1. As September ends, the 80th commemoration of the Battle of Britain continues. Whilst the Battle officially ran from 10 July to 31 October, due the dates chosen by Dowding for his 1946 Despatch in the London Gazette, contradicting the 1941 pamphlet, the reality was different.
2. The RAF war dairies in TNA are all collated from June-December, while the Luftwaffe Angriffe auf England: Materialsammlung at Freiburg are from July 1940-June 1941, illustrating the arbitrary way that the dates of the Battle have been defined, which Dowding admitted.
3. The historical narrative does not match the popular myth of a few 100 fighter pilots holding off the German war machine to prevent invasion. This does not diminish its significance as a necessary battle, but rarely acknowledges the depth of defences throughout the UK.
4. As well as other RAF Commands & the Royal Navy, & the reorganised army formations by September, any invasion attempt depended on the expulsion of Fighter Command from SE England. In recent years the importance of the Battle in preventing an invasion has been challenged.
5. This was the first major battle between air forces fighting independently of other armed forces. While the British side had spent years developing a defence system, the Luftwaffe was still replenishing the 40% losses caused by the Western campaign, without a coherent plan.
6. This thread will not challenge the dates of the Battle but will highlight some lesser known significant days. The excellent books by Alfred Price have emphasised 18 August and 15 September in the historiography, to the detriment of many other days of hard fighting.

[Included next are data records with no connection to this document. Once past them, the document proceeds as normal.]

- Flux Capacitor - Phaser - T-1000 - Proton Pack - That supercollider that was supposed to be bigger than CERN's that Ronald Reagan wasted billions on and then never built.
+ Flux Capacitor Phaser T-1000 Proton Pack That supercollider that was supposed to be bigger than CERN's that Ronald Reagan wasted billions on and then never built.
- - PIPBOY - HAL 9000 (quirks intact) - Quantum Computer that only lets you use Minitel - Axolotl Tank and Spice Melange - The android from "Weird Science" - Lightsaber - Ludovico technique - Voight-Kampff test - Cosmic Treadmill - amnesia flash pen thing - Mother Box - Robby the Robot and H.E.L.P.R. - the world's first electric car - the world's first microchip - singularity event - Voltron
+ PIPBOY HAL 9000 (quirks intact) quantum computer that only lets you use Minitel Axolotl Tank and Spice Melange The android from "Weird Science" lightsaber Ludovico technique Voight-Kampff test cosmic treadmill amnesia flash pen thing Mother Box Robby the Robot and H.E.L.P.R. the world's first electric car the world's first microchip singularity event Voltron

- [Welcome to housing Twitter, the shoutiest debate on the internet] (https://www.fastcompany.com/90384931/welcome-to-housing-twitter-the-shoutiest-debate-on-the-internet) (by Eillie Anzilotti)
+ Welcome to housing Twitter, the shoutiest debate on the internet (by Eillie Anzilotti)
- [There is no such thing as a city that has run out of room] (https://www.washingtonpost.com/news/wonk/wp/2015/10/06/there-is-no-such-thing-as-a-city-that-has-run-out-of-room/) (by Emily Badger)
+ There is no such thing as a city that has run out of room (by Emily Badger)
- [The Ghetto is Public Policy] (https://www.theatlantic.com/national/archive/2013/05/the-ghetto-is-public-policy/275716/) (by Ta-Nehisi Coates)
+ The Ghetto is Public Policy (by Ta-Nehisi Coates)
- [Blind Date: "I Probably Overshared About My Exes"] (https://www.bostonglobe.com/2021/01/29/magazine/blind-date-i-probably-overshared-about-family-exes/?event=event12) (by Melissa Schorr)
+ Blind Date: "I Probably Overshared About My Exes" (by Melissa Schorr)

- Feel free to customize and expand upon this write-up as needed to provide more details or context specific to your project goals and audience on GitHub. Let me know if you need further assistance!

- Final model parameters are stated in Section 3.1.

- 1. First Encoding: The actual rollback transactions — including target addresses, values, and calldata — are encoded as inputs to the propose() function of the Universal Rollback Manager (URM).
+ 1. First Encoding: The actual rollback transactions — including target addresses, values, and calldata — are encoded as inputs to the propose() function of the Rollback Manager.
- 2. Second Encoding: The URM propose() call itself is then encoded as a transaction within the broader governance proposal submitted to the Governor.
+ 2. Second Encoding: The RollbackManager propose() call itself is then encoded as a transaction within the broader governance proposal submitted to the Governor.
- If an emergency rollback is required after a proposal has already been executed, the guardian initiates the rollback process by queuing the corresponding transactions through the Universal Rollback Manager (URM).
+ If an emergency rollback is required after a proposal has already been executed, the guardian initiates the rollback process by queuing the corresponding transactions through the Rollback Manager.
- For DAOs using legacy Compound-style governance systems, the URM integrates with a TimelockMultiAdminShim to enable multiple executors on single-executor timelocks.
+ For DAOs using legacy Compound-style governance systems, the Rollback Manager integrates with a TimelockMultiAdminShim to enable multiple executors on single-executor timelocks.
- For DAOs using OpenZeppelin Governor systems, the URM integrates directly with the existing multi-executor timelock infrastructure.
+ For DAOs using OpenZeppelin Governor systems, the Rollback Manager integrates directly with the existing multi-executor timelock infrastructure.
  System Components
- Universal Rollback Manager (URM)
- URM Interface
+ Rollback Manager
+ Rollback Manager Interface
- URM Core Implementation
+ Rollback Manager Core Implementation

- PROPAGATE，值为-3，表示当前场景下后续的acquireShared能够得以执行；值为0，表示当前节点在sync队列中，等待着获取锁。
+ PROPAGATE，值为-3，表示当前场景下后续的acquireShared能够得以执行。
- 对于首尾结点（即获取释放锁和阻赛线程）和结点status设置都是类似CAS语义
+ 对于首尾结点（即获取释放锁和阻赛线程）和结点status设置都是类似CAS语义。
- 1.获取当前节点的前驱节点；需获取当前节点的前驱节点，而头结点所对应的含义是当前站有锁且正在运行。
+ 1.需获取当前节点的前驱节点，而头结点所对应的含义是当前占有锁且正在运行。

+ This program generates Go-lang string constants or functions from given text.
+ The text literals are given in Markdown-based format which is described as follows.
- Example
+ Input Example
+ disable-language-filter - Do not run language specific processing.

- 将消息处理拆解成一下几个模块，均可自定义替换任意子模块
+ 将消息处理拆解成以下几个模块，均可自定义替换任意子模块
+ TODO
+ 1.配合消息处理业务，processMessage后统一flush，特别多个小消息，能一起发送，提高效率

7. The first week in September resulted in 25% of Fighter Command and 24% of Luftwaffe overall losses for the campaign which outside the days in Price’s works. Other historians have alluded to the significance of individual days in the Battle of Britain, with differing opinions.
8. Wood and Dempster describe 15 August as ‘their greatest effort of the battle’, and 18 August as ‘almost as decisive in its results’. Mason describes the 15 August as ‘the bitterest fighting of the whole battle’, remembered ‘as Black Thursday throughout the Luftwaffe’.
9. Bungay, on the other hand, describes the 18 August as ‘the Hardest Day of the Battle of Britain’. Townsend adopts a different approach when he writes ‘Friday morning, 30 August, saw the beginning of the fiercest forty-eight hours’ fighting of the whole battle.’